| What you will do |
Please copy every line below that contains the string "size".

| Exercise inputs |

***

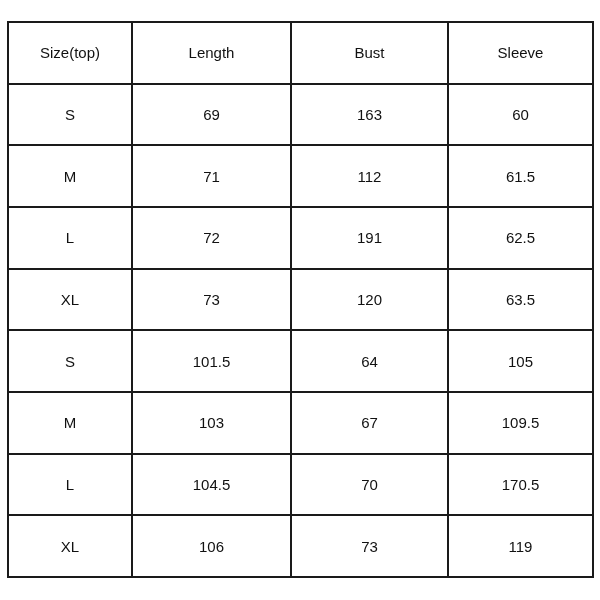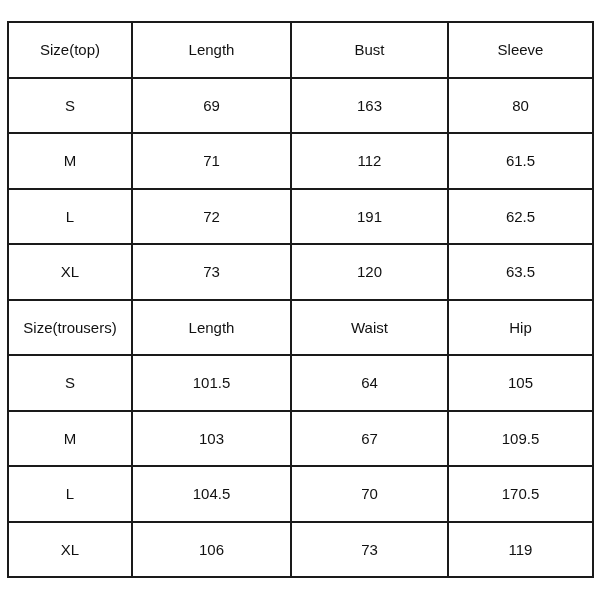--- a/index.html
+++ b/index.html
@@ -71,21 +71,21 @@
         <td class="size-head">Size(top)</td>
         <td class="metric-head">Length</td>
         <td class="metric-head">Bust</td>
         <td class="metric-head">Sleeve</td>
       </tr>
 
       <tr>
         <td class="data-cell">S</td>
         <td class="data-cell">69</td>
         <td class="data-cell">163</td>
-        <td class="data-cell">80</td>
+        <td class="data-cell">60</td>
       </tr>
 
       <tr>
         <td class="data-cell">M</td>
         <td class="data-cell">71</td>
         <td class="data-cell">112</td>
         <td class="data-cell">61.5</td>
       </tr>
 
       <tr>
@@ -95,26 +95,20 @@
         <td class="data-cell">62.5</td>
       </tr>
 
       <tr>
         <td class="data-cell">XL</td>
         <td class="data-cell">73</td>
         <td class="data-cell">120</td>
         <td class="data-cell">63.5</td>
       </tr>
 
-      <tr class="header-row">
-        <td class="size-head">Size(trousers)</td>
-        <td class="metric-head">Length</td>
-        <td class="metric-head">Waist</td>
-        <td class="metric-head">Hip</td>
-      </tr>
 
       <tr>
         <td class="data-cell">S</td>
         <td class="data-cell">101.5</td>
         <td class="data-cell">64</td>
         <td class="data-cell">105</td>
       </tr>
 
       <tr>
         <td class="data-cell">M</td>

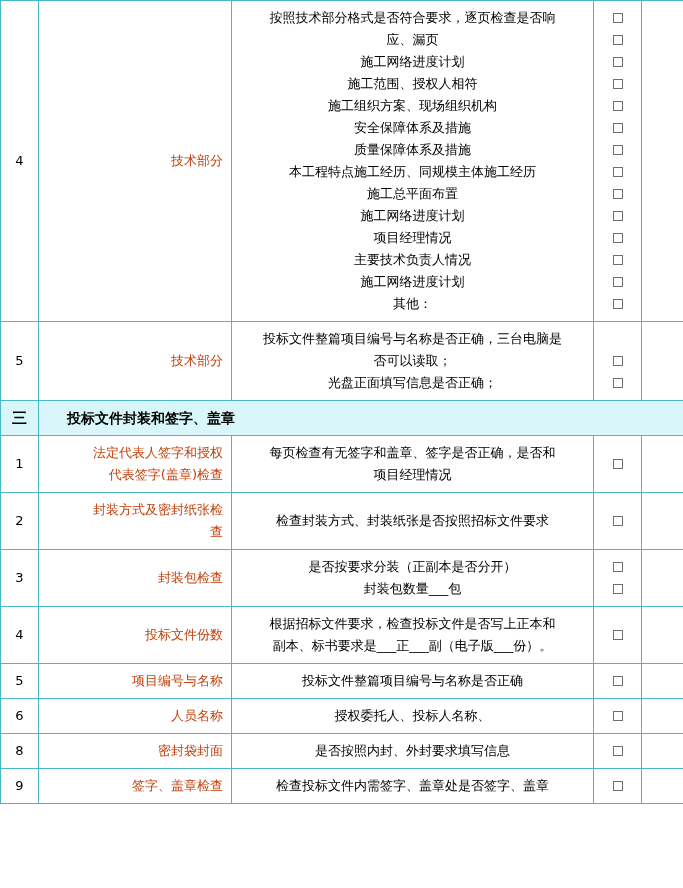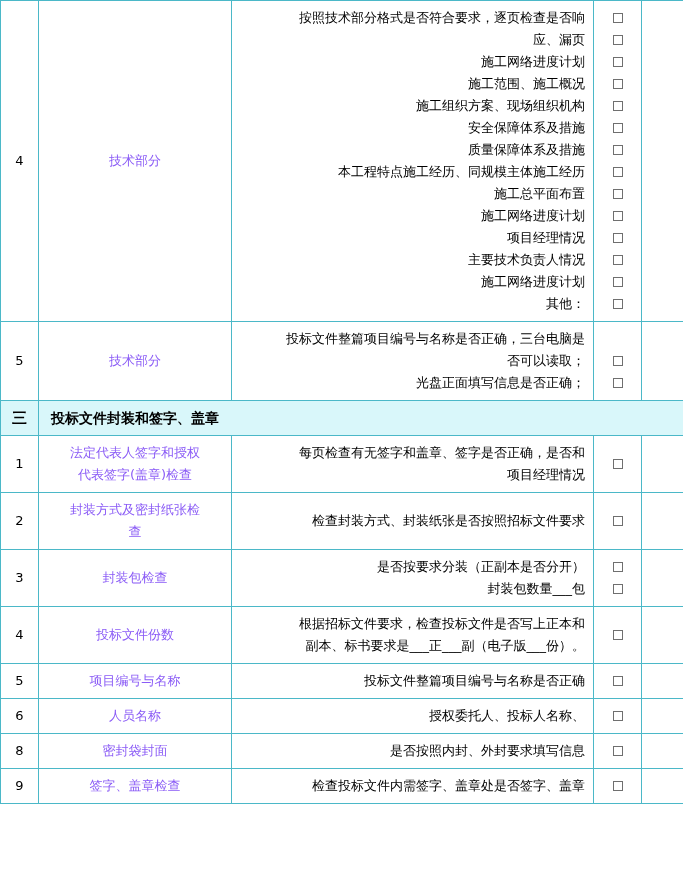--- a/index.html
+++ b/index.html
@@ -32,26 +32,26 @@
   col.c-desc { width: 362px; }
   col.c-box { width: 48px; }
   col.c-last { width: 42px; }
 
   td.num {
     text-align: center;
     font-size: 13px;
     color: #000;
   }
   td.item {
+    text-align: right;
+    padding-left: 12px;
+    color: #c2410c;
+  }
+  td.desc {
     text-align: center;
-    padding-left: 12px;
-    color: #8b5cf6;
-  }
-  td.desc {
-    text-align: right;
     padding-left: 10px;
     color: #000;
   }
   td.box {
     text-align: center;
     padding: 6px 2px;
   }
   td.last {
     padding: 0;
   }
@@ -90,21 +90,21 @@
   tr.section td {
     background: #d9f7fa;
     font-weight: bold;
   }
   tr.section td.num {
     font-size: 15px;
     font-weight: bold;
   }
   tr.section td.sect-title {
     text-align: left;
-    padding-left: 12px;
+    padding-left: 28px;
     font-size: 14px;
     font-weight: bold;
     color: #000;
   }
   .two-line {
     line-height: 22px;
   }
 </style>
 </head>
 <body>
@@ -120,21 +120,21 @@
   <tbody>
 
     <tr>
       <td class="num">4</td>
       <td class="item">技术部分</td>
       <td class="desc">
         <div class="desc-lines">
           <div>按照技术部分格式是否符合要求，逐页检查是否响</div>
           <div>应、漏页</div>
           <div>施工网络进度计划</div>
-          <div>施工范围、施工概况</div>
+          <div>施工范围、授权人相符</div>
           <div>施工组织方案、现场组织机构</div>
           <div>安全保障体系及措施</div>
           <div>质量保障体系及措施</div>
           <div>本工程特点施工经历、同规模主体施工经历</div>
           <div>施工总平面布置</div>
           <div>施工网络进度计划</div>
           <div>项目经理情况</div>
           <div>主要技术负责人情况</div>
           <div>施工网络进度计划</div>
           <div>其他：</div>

***

| Result for this exercise |
         <td class="size-head">Size(top)</td>
-        <td class="size-head">Size(trousers)</td>
     font-size: 13px;
     font-size: 15px;
     font-size: 14px;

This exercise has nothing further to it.